**WHAT THE TASK ASKS**:
Going from the top of the data below, give again each line through the one containing "discount: 5% = 174.93 -> 5% = 141.88", both ends kept.

[Change detection outputs]
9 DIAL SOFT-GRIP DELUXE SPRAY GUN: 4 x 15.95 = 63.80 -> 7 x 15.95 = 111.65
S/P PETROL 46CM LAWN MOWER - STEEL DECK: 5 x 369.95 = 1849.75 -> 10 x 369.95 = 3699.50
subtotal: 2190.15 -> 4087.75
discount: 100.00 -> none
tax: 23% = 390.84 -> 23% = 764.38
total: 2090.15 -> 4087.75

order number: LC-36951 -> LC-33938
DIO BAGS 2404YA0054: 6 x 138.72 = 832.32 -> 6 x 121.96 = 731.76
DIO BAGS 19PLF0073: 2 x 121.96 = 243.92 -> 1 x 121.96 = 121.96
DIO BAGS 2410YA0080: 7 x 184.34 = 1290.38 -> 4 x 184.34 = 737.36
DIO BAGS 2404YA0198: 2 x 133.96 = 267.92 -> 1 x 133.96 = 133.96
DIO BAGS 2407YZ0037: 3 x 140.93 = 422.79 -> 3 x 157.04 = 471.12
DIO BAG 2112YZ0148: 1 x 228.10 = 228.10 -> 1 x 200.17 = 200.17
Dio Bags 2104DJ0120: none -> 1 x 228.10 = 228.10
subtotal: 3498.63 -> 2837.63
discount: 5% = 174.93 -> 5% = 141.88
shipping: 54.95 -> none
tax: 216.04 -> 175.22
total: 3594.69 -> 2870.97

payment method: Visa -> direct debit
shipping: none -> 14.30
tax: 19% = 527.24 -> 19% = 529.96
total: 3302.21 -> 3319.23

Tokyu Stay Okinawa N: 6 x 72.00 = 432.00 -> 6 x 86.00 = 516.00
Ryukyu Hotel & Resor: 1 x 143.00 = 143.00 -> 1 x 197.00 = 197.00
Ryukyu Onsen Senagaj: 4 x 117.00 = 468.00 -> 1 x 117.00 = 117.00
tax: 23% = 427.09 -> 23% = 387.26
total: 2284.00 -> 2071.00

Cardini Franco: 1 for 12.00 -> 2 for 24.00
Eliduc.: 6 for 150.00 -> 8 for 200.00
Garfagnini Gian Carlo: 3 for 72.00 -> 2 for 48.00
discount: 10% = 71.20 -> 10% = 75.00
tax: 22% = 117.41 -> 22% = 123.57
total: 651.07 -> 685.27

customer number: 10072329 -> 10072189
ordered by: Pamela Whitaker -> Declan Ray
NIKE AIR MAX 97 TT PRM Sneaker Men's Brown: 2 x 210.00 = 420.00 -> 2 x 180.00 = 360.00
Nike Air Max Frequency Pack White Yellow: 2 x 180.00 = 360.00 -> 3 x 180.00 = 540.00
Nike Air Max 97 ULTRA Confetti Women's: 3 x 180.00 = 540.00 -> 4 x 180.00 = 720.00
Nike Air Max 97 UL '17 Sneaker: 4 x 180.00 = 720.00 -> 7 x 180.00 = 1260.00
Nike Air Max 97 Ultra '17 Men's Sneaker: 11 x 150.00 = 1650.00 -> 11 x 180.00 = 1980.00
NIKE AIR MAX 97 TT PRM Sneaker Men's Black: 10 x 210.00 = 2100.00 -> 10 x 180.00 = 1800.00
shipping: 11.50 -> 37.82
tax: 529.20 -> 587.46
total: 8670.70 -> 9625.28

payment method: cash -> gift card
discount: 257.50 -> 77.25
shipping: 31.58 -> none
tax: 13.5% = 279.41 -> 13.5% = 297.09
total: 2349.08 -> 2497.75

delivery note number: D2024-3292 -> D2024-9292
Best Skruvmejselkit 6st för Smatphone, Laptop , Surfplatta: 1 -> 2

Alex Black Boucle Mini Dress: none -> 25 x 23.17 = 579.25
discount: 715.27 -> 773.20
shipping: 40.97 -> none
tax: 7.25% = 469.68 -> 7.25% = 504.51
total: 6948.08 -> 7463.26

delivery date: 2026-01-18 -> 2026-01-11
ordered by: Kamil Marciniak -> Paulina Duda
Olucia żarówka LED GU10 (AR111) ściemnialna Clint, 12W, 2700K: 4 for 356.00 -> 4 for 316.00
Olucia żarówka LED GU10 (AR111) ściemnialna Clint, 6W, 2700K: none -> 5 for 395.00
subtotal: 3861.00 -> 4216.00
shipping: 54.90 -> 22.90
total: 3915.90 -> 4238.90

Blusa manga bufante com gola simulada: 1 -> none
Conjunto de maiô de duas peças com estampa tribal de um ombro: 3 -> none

**WRITTEN REPLY**:
9 DIAL SOFT-GRIP DELUXE SPRAY GUN: 4 x 15.95 = 63.80 -> 7 x 15.95 = 111.65
S/P PETROL 46CM LAWN MOWER - STEEL DECK: 5 x 369.95 = 1849.75 -> 10 x 369.95 = 3699.50
subtotal: 2190.15 -> 4087.75
discount: 100.00 -> none
tax: 23% = 390.84 -> 23% = 764.38
total: 2090.15 -> 4087.75

order number: LC-36951 -> LC-33938
DIO BAGS 2404YA0054: 6 x 138.72 = 832.32 -> 6 x 121.96 = 731.76
DIO BAGS 19PLF0073: 2 x 121.96 = 243.92 -> 1 x 121.96 = 121.96
DIO BAGS 2410YA0080: 7 x 184.34 = 1290.38 -> 4 x 184.34 = 737.36
DIO BAGS 2404YA0198: 2 x 133.96 = 267.92 -> 1 x 133.96 = 133.96
DIO BAGS 2407YZ0037: 3 x 140.93 = 422.79 -> 3 x 157.04 = 471.12
DIO BAG 2112YZ0148: 1 x 228.10 = 228.10 -> 1 x 200.17 = 200.17
Dio Bags 2104DJ0120: none -> 1 x 228.10 = 228.10
subtotal: 3498.63 -> 2837.63
discount: 5% = 174.93 -> 5% = 141.88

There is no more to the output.